The use of, in particular, agglomerates containing iron
oxide in the reduction zone is, however, not a suitable
method for increasing the voidage in the bed, since
these agglomerates tend to lead to grain disintegration
and have an unduly low mechanical stability.
It is the object of the invention to provide a process,
in which a quantity of reduction gas, increased as
compared with the state of the art, can be passed
through the reduction shaft and a degree of
metallization and calcination, which is both increased
and made more uniform, of the iron sponge and the
additives respectively, is achieved owing to a gas
distribution which has been made more uniform.
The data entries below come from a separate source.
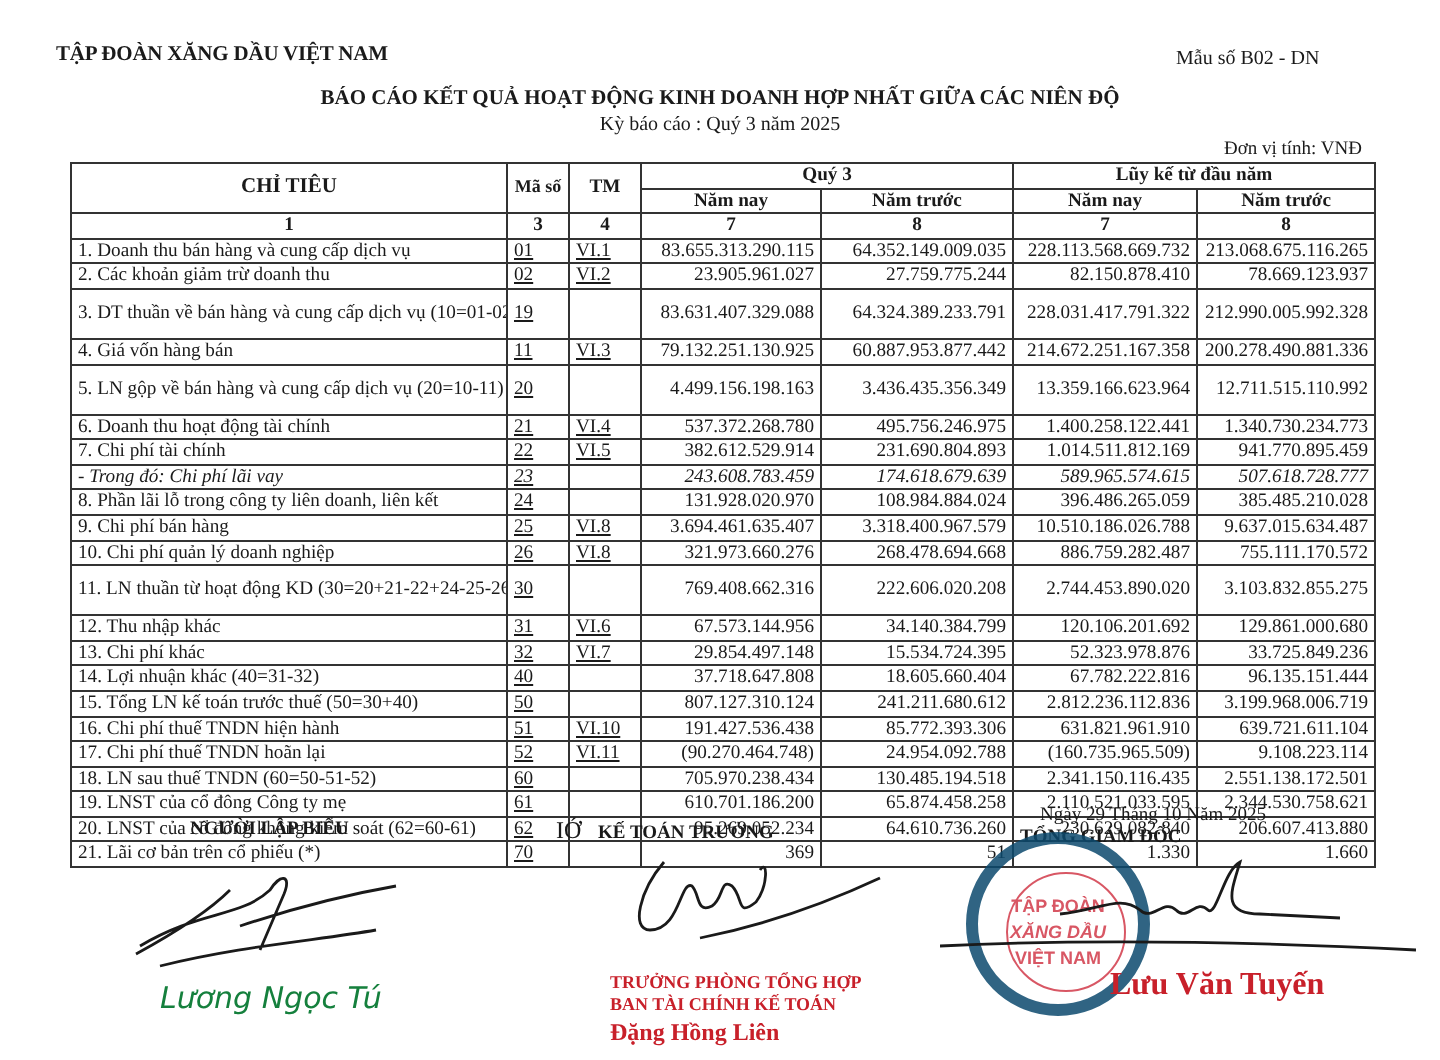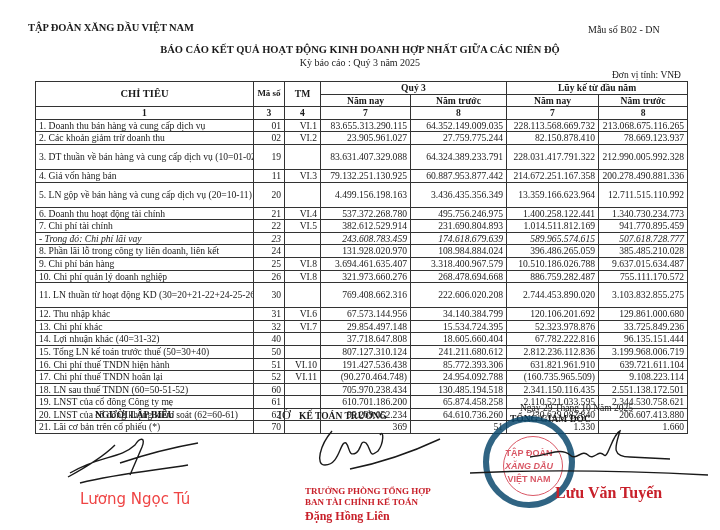--- a/index.html
+++ b/index.html
@@ -9,21 +9,21 @@
   .company { position: absolute; left: 28px; top: 22px; font-size: 10.5px; font-weight: bold; letter-spacing: -0.1px; }
   .form-no { position: absolute; left: 588px; top: 24px; font-size: 10px; }
   .title { position: absolute; left: 0; width: 720px; top: 44px; text-align: center; font-size: 10.5px; font-weight: bold; }
   .period { position: absolute; left: 0; width: 720px; top: 57px; text-align: center; font-size: 10px; font-weight: normal; }
   .unit { position: absolute; left: 612px; top: 70px; font-size: 9.5px; }
 
   table.rep { position: absolute; left: 35px; top: 81px; width: 652px; border-collapse: collapse; font-size: 9.6px; table-layout: fixed; }
   table.rep td, table.rep th { border: 1px solid #333; padding: 0 3px; line-height: 11.6px; white-space: nowrap; overflow: hidden; }
   table.rep th { font-weight: bold; text-align: center; }
   th.big { font-size: 10.5px; }
-  td.code, td.note { text-align: right; }
+  td.code, td.note { text-align: left; text-decoration: underline; }
   td.num { text-align: right; }
   tr.tall td { height: 25px; }
   tr.norm td { height: 12.3px; }
   tr.italic td { font-style: italic; }
   td.desc { text-align: left; }
   .col-num-row th { line-height: 11px; }
 
   .sig { position: absolute; font-size: 9.5px; font-weight: bold; }
   .date { position: absolute; left: 520px; top: 403px; font-size: 9.5px; }
   .red { color: #c8202a; }
@@ -276,21 +276,21 @@
       </tr>
     </tbody>
 </table>
 
 <div class="date">Ngày 29 Tháng 10 Năm 2025</div>
 
 <div class="sig" style="left:95px; top:410px; width:110px;">NGƯỜI LẬP BIỂU</div>
 <svg class="sigsvg" width="140" height="60" style="left:60px; top:425px;" viewBox="0 0 140 60">
   <path d="M8 52 C30 40, 45 30, 55 20 M10 48 C40 30, 60 34, 75 20 C80 12, 86 12, 82 22 L70 50 M60 38 C90 28, 115 22, 138 18 M20 58 C60 48, 100 45, 128 40" fill="none" stroke="#1a1a1a" stroke-width="1.4"></path>
 </svg>
-<div style="position:absolute; left:80px; top:490px; font-family:'DejaVu Sans',sans-serif; font-size:15px; color:#ef4444;">Lương Ngọc Tú</div>
+<div style="position:absolute; left:80px; top:490px; font-family:'DejaVu Sans',sans-serif; font-style:italic; font-size:15px; color:#15803d;">Lương Ngọc Tú</div>
 
 <div class="sig" style="left:278px; top:408px; width:130px; text-align:left;">
   <span style="font-weight:normal; font-size:12px; margin-right:6px;">IỚ</span>
   <span>KẾ TOÁN TRƯỞNG</span>
 </div>
 <svg class="sigsvg" width="140" height="50" style="left:310px; top:425px;" viewBox="0 0 140 50">
   <path d="M22 6 C10 20, 5 40, 15 40 C30 40, 30 15, 36 18 C40 22, 38 32, 46 28 C52 24, 50 14, 56 18 C62 24, 58 34, 68 26 C74 18, 74 4, 70 10 M40 44 C70 38, 100 28, 130 14" fill="none" stroke="#1a1a1a" stroke-width="1.4"></path>
 </svg>
 <div class="sig red" style="left:305px; top:486px; width:140px; font-size:9px;">TRƯỞNG PHÒNG TỔNG HỢP</div>
 <div class="sig red" style="left:305px; top:497px; width:140px; font-size:9px;">BAN TÀI CHÍNH KẾ TOÁN</div>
According to the invention, this object is achieved in
such a way that, together with the raw materials,
further lumpy additives, which are substantially inert
under the reaction conditions of~the reduction zone,
are fed to the reduction zone.
In this connection, "inert" is to be understood as an
essentially chemical inertness, that is to say the
further additives react with the reduction gas and to
the raw materials only to a negligible degree or not at
all. Moreover, "inert" is also to be understood as
being essentially completely resistant to thermal and
mechanical stresses. The expulsion of small quantities
of gases such as COZ and/or HZO is, however, possible.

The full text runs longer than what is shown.